Year:
2013
Director:
Alexandre Moors
Screenplay:
R.F.I. Porto
Starring:
Isaiah Washington, Tequan Richmond, Joey Lauren Adams, Tim Blake Nelson, Leo
Fitzpatrick
Synopsis
is here
It’s an
obvious theme to draw on but identity rears its head so much in Black
African-American lead movies. So many “black” films deal culturally who they
are as people, who they wish to be and of course how White America often
perceives them. What interests me about Blue Caprice is the true story of the DC snipers that inspired the movie. When the story first broke, the suspects of
the crimes we considered to be white gunman, who were army trained. This alone
touches on the depth our cultural perceptions. The idea that the gunmen could
be black seemed almost alien to people.
For me
such institutionalised thought makes crimes like the one dramatised in Blue
Caprice all the more frightening. To think that only some people will commit
certain transgression will only allow the evil to flow quicker and easier. Alexandre Moors’ film toys with the audience
with this information. Hearing of America “striking back” during the Iraq spew forth
from old T.V sets. The murderous plan that slowly uncovers during the film is
full of jihad-like talk and yet it feels more like convenience than a true
“calling”. Even more concreted elements of the plan fall to the wayside once we
begin to follow the titled Blue Caprice which prowls the Washington highways
like a rusted monster. The car takes on a persona of its own with its
ordinariness becoming the most remarkable and threatening thing about it. When we watch, we consider Scorsese's Taxi
Driver (1976). In the same way we wouldn’t suspect the taxi to hide such
malevolence, we wouldn’t think twice about the Caprice.
Blue
Caprice may not be as potent as Taxi Driver, but the comparisons are still
strong. Caprice shows us lonely, confused men, hurt by the women in their life.

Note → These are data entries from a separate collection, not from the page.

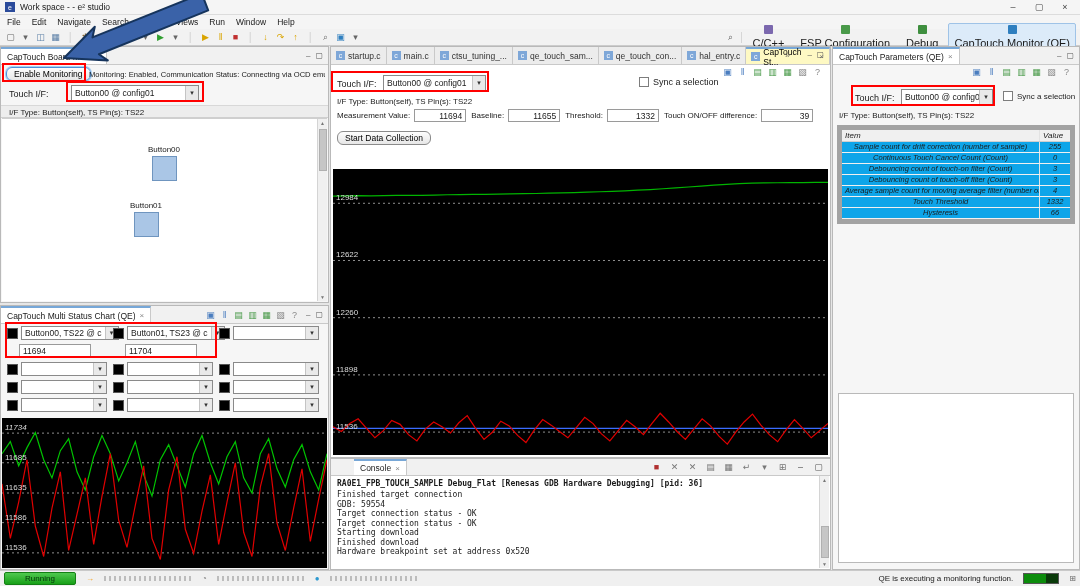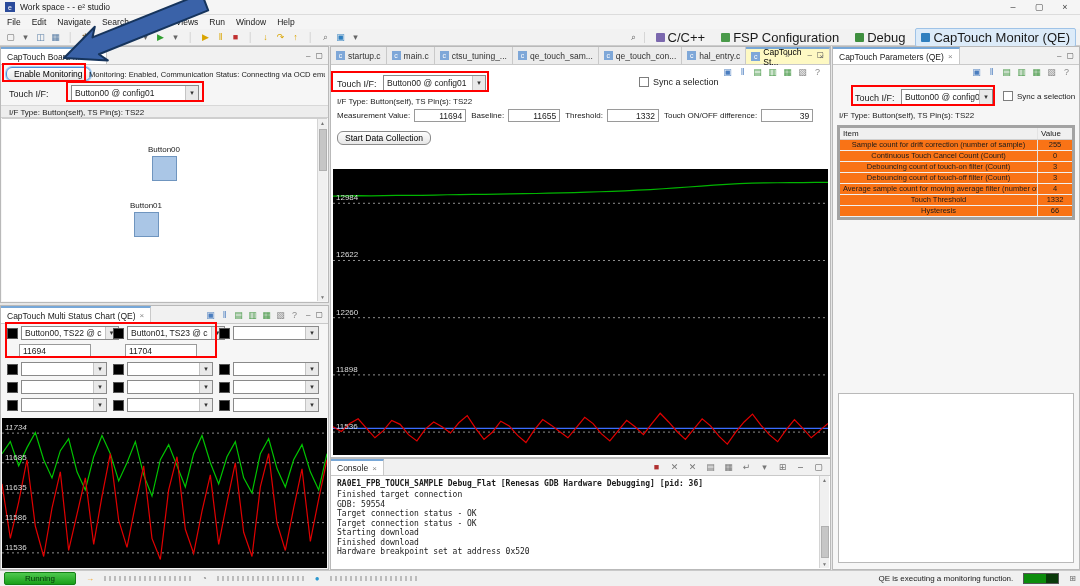"C/C++" .persp { flex-direction: none -> column; font-size: 13px -> 11px }
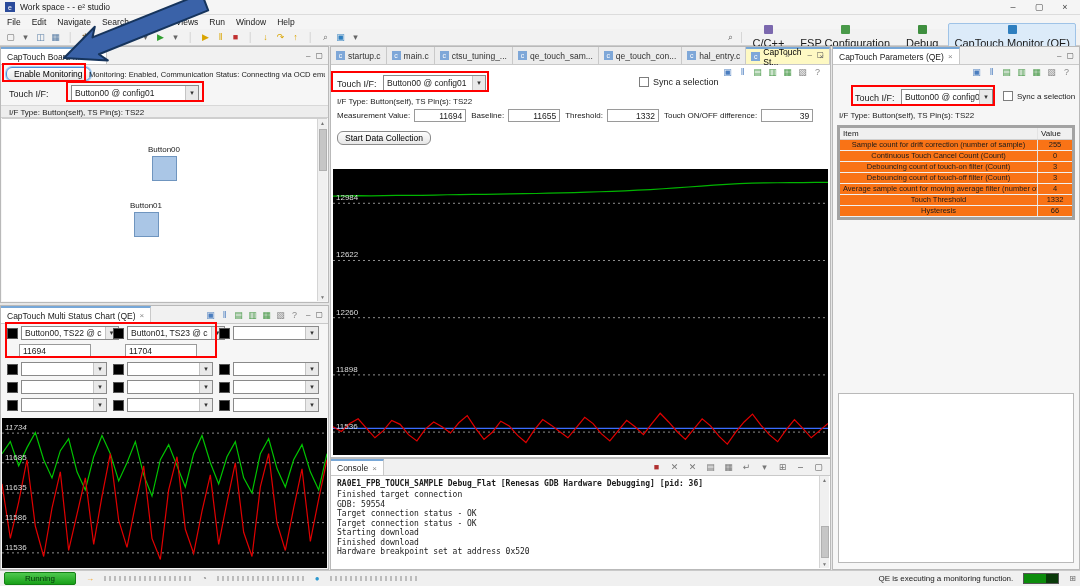"Item" .ptable { background: #f97316 -> #0ea5e9; border: 3px solid #a3a3a3 -> 5px solid #a3a3a3; font-style: none -> italic }
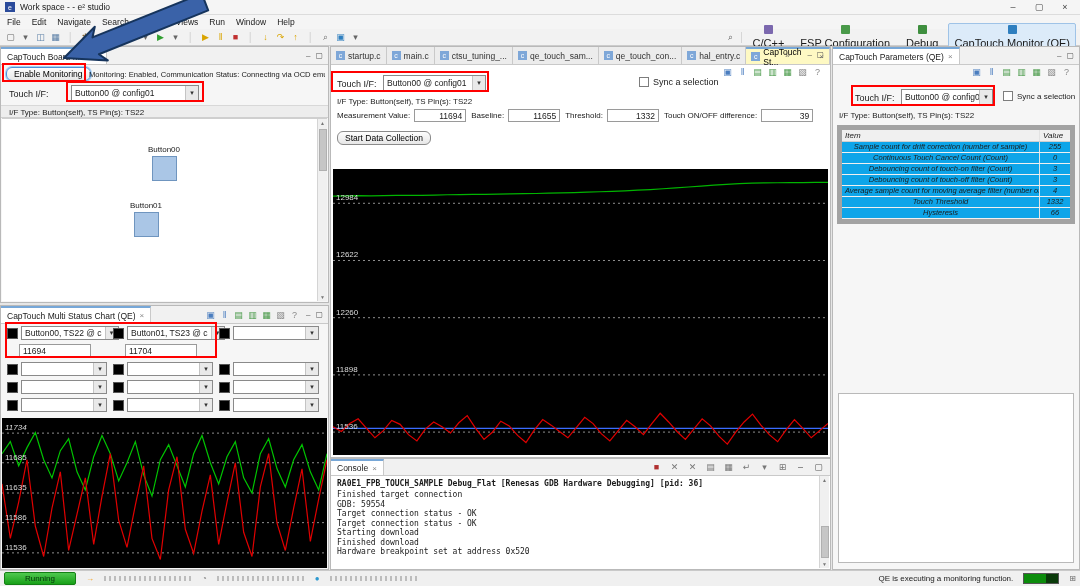"Console" span.vtab { margin-left: none -> 23px }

We see a mother who selfishly care only
for herself and another (unseen) ex-wife and mother who does what she can to
keep her children away from their father. We have an unfortunate boy with no
parental figure and a father who only seems to create misfortune, by the way of
kidnappings and restraining orders.
These men with no outlets for their repression meet through an
unexpected circumstance and begin a relationship forged on their hurt. They
blow off stream with shooting practice and wrestling in the woods.
At first we pity the films youth; Lee
(Richmond), as he like so many young black men is left with little guidance
from his own parentage. As John (Washington) enters his life, he also enters
his mind. Clouding it like the overcast weather that inhabits Washington DC.
John’s behaviour reeks of deception, he mutters about his old neighbourhood as
ghosts who ousted him once his relationship ended yet flitters around Lee (and
the frame) like a malevolent apparition. Speaking to his protégé with an eerily
calm yet forceful tone. At first their conversations never sound dangerous.
Like the Caprice there’s an anonymity about them that shades the villainy.
Blue
Caprice constantly hides in the grey and the shade, chilling the bones with its
quietly tense nature. It’s the flecks of blood that creep you out more than the
full act. The killings are non-descript and never gratuitous, their victims
just seem to disappear or drop down dead. The fear hangs in the air like a foul
smell. Any sadness we felt about the plight of the two swiftly melts into
horror and frustration. It sympathy was felt, it will definitely be lost by the
final frame.
But
that’s if we had any to begin with. Moors’ film may feel a little too
“sundance-like” with his shallow depth of field shots and remind one of Gus Van
Sant’s Elephant with much of its blocking of Lee. But from its opening it
craftily foreshadows the characters demise with its Hitchcock like framing of
characters behind gates and bars. The film's use of light and shadow often obscures the faces of the lead, particularly in the beginning.
The film keeps us at distance. Already making sure these people remain
“unknown” to us. The last line is a question posed to a person of authority and
us ourselves. It burrows to a depth we need from such a drama. Despite having some of the screenplay’s
weakest dialogue, it is far more open ended than you think on first glance, but
plays into so much of what I’ve mentioned. When the question is asked, we
wonder too. Because we realise what identities broken or missing can cultivate.